Я поднял глаза и встретил твердый, осмысленный взгляд.
— Для меня любовь превратилась в способ отчуждения от жизни. А ты говоришь — «бабочки»…
Я никогда не произносил при нем «бабочки» с такой великолепной презрительной интонацией. Это была именно та интонация, о которой я грезил.
— Ты решил, что я злодей, так? Взял и прикончил твою невинную мамочку, так, сын?
— Ты сам рассказал мне об этом, Соломон Кузьмич.
— Рассказал, Вадим Соломонович. Для твоего же блага. Я хотел, чтобы ты жил хотя бы с одним светлым воспоминанием, с одним мифом, оставленным в наследство, — со святым образом мамы.
— А теперь, если я правильно понимаю, к чему ты клонишь, ты решил, что мне и этого многовато.
— Нет. Я решил, что правда — превыше всего.
— Разве то, что ты рассказал мне о маме, неправда?
— Я по слабости своей и из-за любви к тебе изложил только часть правды. Мне хотелось убить ее за те слова. Но я ее не убивал.
— А цветы у подножия камня?
— Там похоронена моя любовь.
— Как трогательно. Где же моя мама?
— Она сбежала с тем хлыщом, которого называла твоим отцом.
— Выходит, Сара все же мне сестра?
— Нет. Маша была беременна, когда пришла ко мне. Ее выгнали из дома, а босяк, от которого она зачала Сару, бросил ее. Потом он уехал во Францию.
— Почему же ты раньше об этом молчал?
Отец пожал плечами и опустил глаза.
— Зачем ты мне все это говоришь сейчас?
— Для твоего же блага. Хочу как лучше.
— А я бы хотел увидеть свою мать.
— Вот ее адрес, — он протянул мне клочок бумаги, где каллиграфически были выведены заморские координаты. На английском языке. — Она интересовалась твоим здоровьем.
— Давно?
— Давно.
Похоже было, что в один прекрасный вечер (если не считать проливного дождя и раздирающих небо сухих молний, вызывающих кашель-гром) я обретал живых мать и отца. Жил-был себе горьким сиротой-сиротинушкой — и вдруг «однажды» обрел родителей. Кроме того, у меня появились все права ухаживать за пышнотелой Сарой. Судя по всему, мне несказанно везло. Если бы не горький осадок, из-за которого было не разобрать вкуса счастья, можно было сказать, что жизнь у меня налаживалась.
Знать бы мне, что именно так, медовыми каплями, накапливается горький кубок отчуждения.
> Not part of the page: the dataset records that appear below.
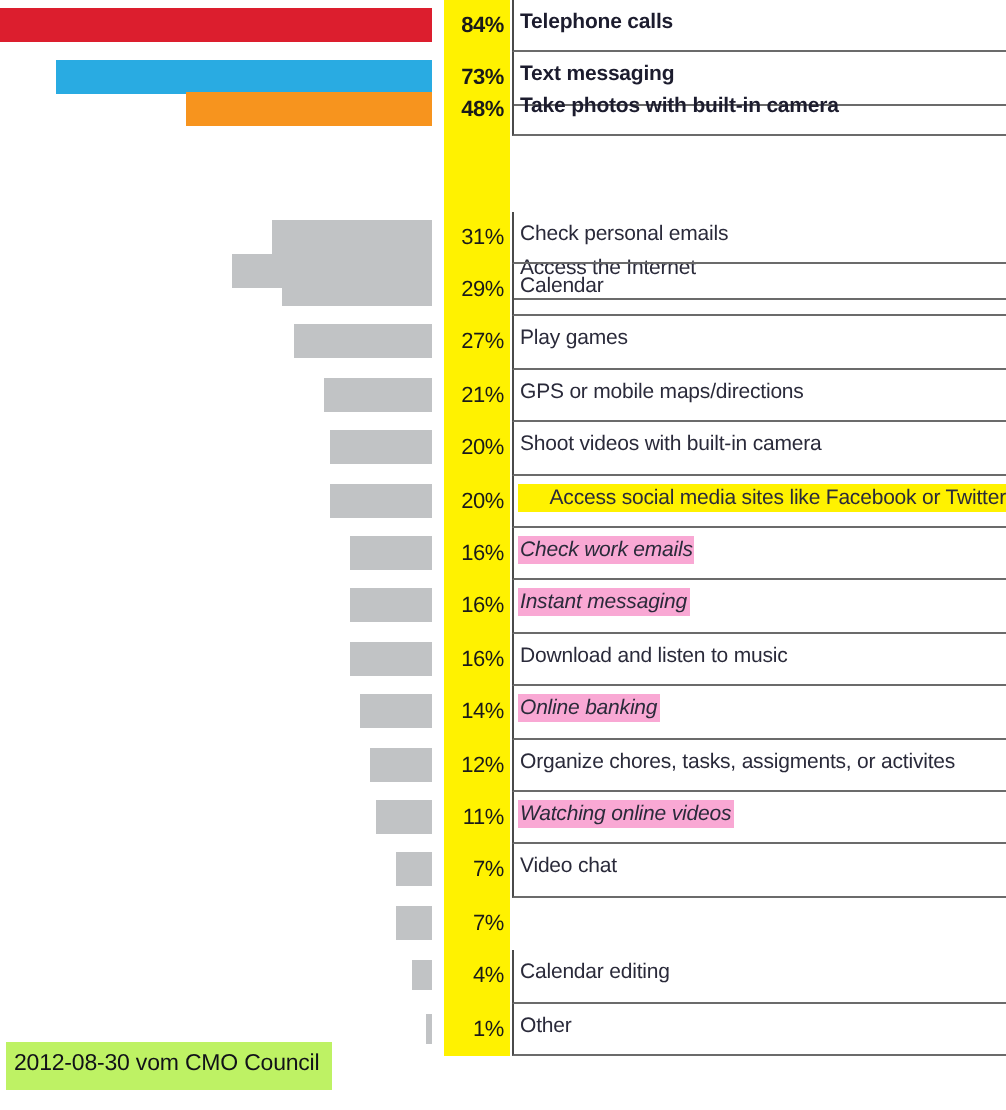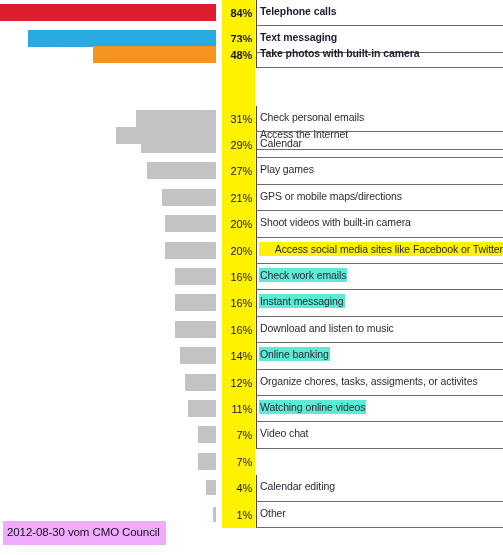--- a/index.html
+++ b/index.html
@@ -86,21 +86,22 @@
     white-space: nowrap;
     padding: 0 1px;
     letter-spacing: -0.1px;
     text-align: right;
   }
   .label-text.strong {
     font-weight: bold;
     color: #1c1c2e;
   }
   .label-text.hl {
-    background: #5eead4;
+    background: #f9a8d4;
+    font-style: italic;
   }
   .label-text.hl-full {
     display: block;
     width: 243px;
     background: #FFF200;
   }
 
   
   #pct-strip {
     position: absolute;
@@ -109,21 +110,21 @@
     width: 33px;
     height: 528px;
     background: #FFF200;
   }
 
   
   #credit {
     position: absolute;
     left: 3px;
     top: 521px;
-    background: #f0abfc;
+    background: #bef264;
     color: #111118;
     font-size: 11.5px;
     line-height: 15px;
     padding: 4px 6px 5px 4px;
     white-space: nowrap;
     letter-spacing: -0.1px;
   }
 </style>
 </head>
 <body>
Глава VIII. Возвращение на круги своя. Круг первый: до боли знакомые грабли
Мне трудно было отказаться от выстраданного образа матери. Но после общения с отцом на дно души камнем упало нехорошее слово. Бульк. И затаилось, затянутое многолетним илом.
К сожалению, у меня появился повод вспомнить об этом слове-впечатлении со злорадным удовольствием — много лет спустя, когда я сам был уже не только строгим сыном, но и нестрогим, безалаберным отцом.
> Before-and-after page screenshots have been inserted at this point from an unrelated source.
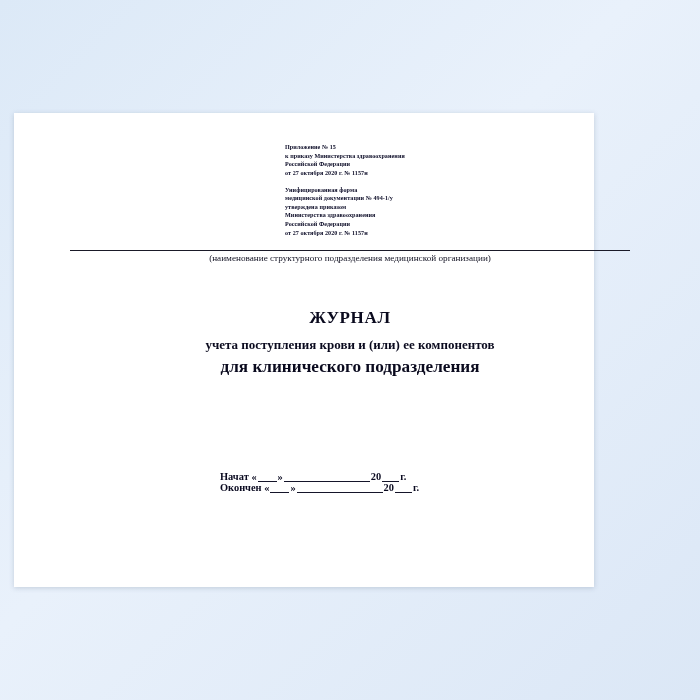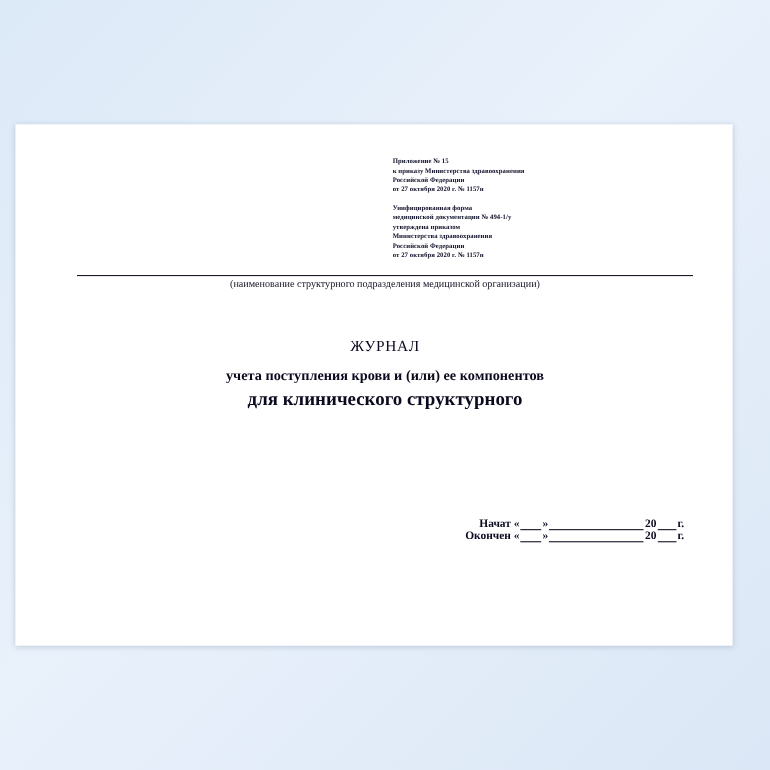--- a/index.html
+++ b/index.html
@@ -15,21 +15,21 @@
   }
   .scene {
     position: relative;
     width: 700px;
     height: 700px;
   }
   .page {
     position: absolute;
     left: 14px;
     top: 113px;
-    width: 652px;
+    width: 580px;
     height: 474px;
     background: #ffffff;
     box-shadow: 0 1px 5px rgba(60, 80, 110, 0.22);
   }
   .page-inner {
     position: absolute;
     left: 0;
     top: 0;
     right: 0;
     bottom: 0;
@@ -80,42 +80,41 @@
   
   .title-block {
     position: absolute;
     left: 40px;
     top: 195px;
     width: 592px;
     text-align: center;
     color: #0a0a1e;
   }
   .title-main {
-    font-size: 14px;
-    font-weight: normal;
+    font-size: 17px;
+    font-weight: bold;
     letter-spacing: 0.04em;
   }
   .title-sub1 {
     margin-top: 9px;
     font-size: 13px;
     font-weight: bold;
   }
   .title-sub2 {
     margin-top: 4px;
     font-size: 17.2px;
     font-weight: bold;
   }
 
   
   .dates {
     position: absolute;
     right: 44px;
     top: 358px;
     width: 330px;
-    text-align: right;
     font-size: 10.4px;
     font-weight: bold;
     color: #0a0a20;
   }
   .date-row {
     white-space: nowrap;
   }
   .date-row + .date-row {
   }
   .blank-sm {
@@ -168,21 +167,21 @@
       </div>
 
       <div class="org-line">
         <div class="org-rule"></div>
         <div class="org-caption">(наименование структурного подразделения медицинской организации)</div>
       </div>
 
       <div class="title-block">
         <div class="title-main">ЖУРНАЛ</div>
         <div class="title-sub1">учета поступления крови и (или) ее компонентов</div>
-        <div class="title-sub2">для клинического структурного</div>
+        <div class="title-sub2">для клинического подразделения</div>
       </div>
 
       <div class="dates">
         <div class="date-row">
           <span>Начат</span>
           <span>«</span><span class="blank-sm"></span><span>»</span><span class="blank-lg"></span><span>20</span><span class="blank-xs"></span><span>г.</span>
         </div>
         <div class="date-row">
           <span>Окончен</span>
           <span>«</span><span class="blank-sm"></span><span>»</span><span class="blank-lg"></span><span>20</span><span class="blank-xs"></span><span>г.</span>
Я был счастлив в ту пору своего великодушного отцовства.
Несколько смущало то обстоятельство, что я слишком часто возвращался к этой мысли, фиксируя ощущения, которые позволяли мне решительно противоречить какому-то ироническому зародышу, обитавшему в чуланчике на самой окраине моей безбрежной души: «Да, да, я счастлив». Пауза. «Разве нет?»
Зародыш молчал и даже, мнилось, уменьшался в размерах. Но он существовал — и это предательское наличие неизвестно чего где-то там я ощущал как ложку дегтя в бочке меда. Просто физически ощущал вкусовыми рецепторами: роскошный горьковатый букет меда опреснялся какой-то вязкой пластилиновой примесью.
А ведь вопреки ухмылкам гадкого зародыша все складывалось как нельзя лучше. Мне было тридцать три года, я был счастливо женат на женщине красивой и покладистой, родившей мне замечательного сына Федора. Я занимался любимым делом, теорией искусства (теория искусства — это отчуждение от искусства), и нелюбимыми подработками — от этого никуда не денешься; меня уважали и ценили. Что еще?